• [EXERCISE]
Will you quote only the lines starting at the one that contains "- 1D-Intensitätsverlauf $,I(x),$" and ending with the last line of the listing below, inclusive?

• [RECORDS PROVIDED]
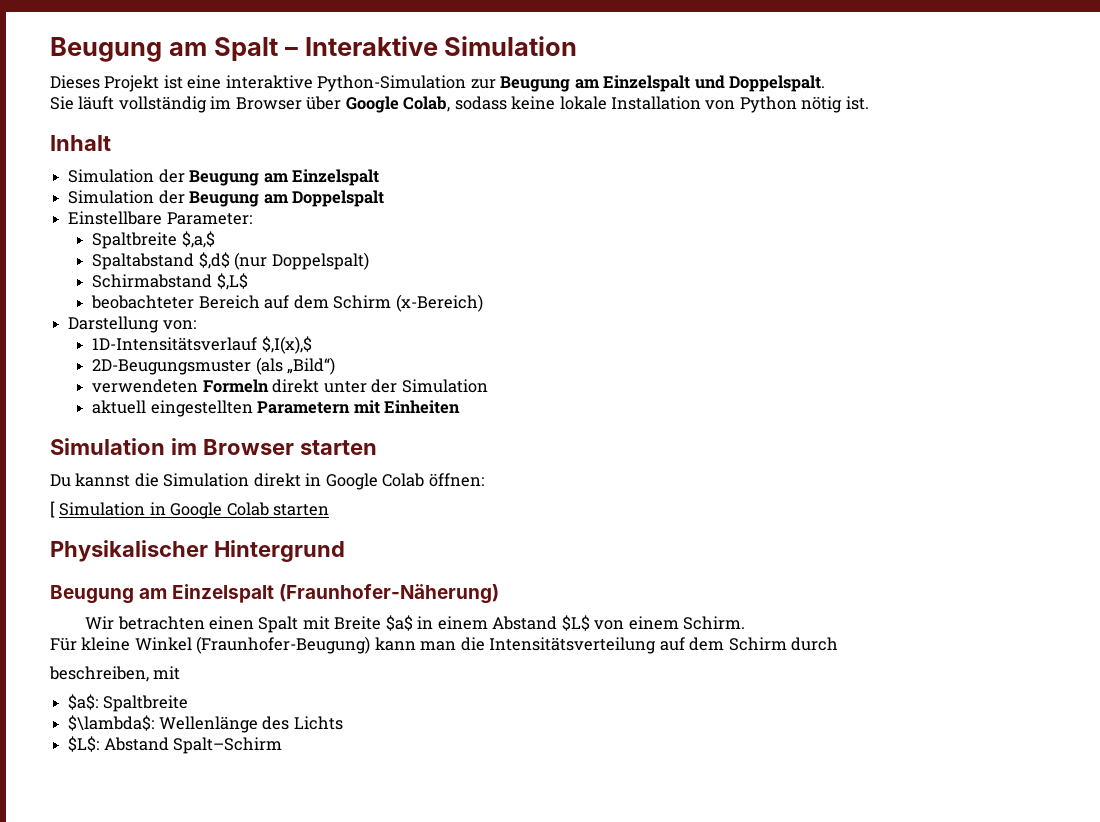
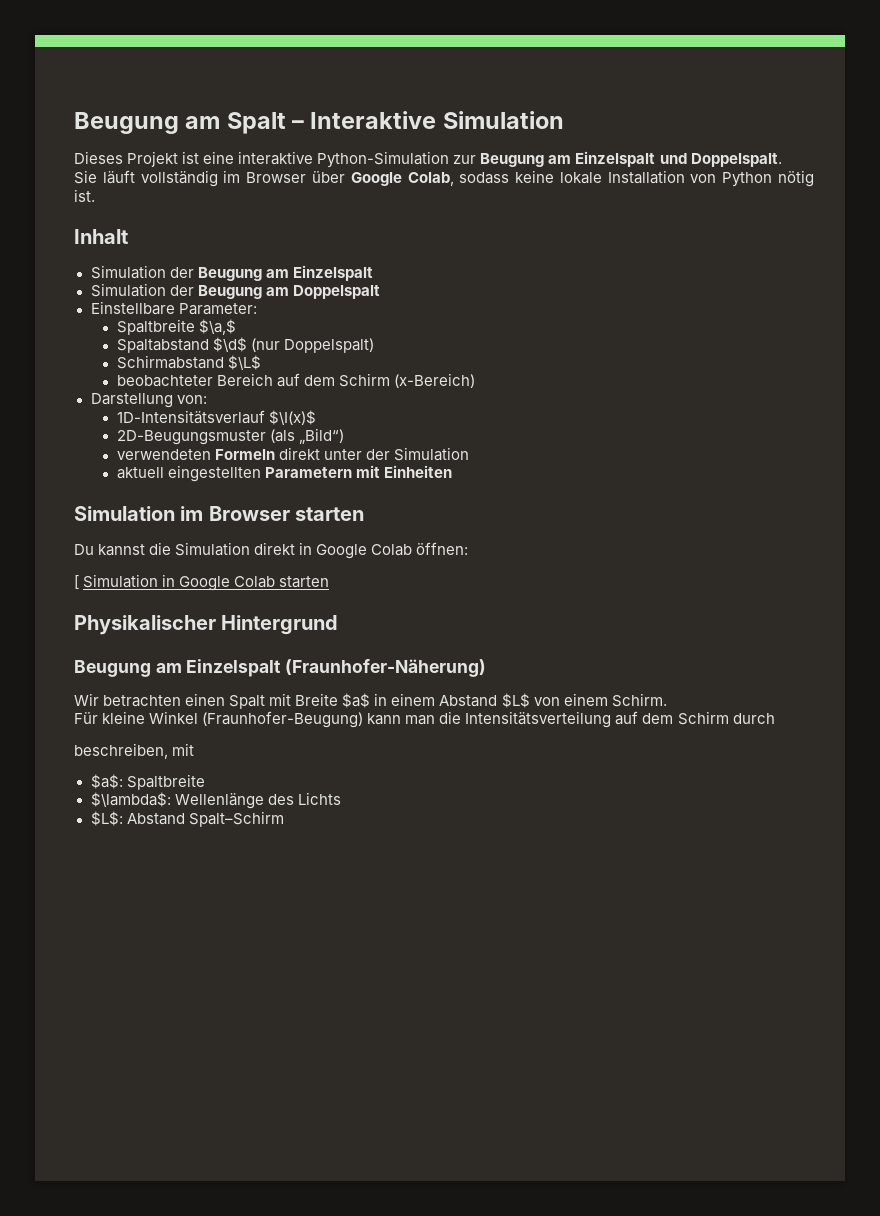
- Spaltbreite $,a,$
+ Spaltbreite $\a,$
- Spaltabstand $,d$ (nur Doppelspalt)
+ Spaltabstand $\d$ (nur Doppelspalt)
- Schirmabstand $,L$
+ Schirmabstand $\L$
- 1D-Intensitätsverlauf $,I(x),$
+ 1D-Intensitätsverlauf $\I(x)$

• [RESULT OF THE TASK]
- 1D-Intensitätsverlauf $,I(x),$
+ 1D-Intensitätsverlauf $\I(x)$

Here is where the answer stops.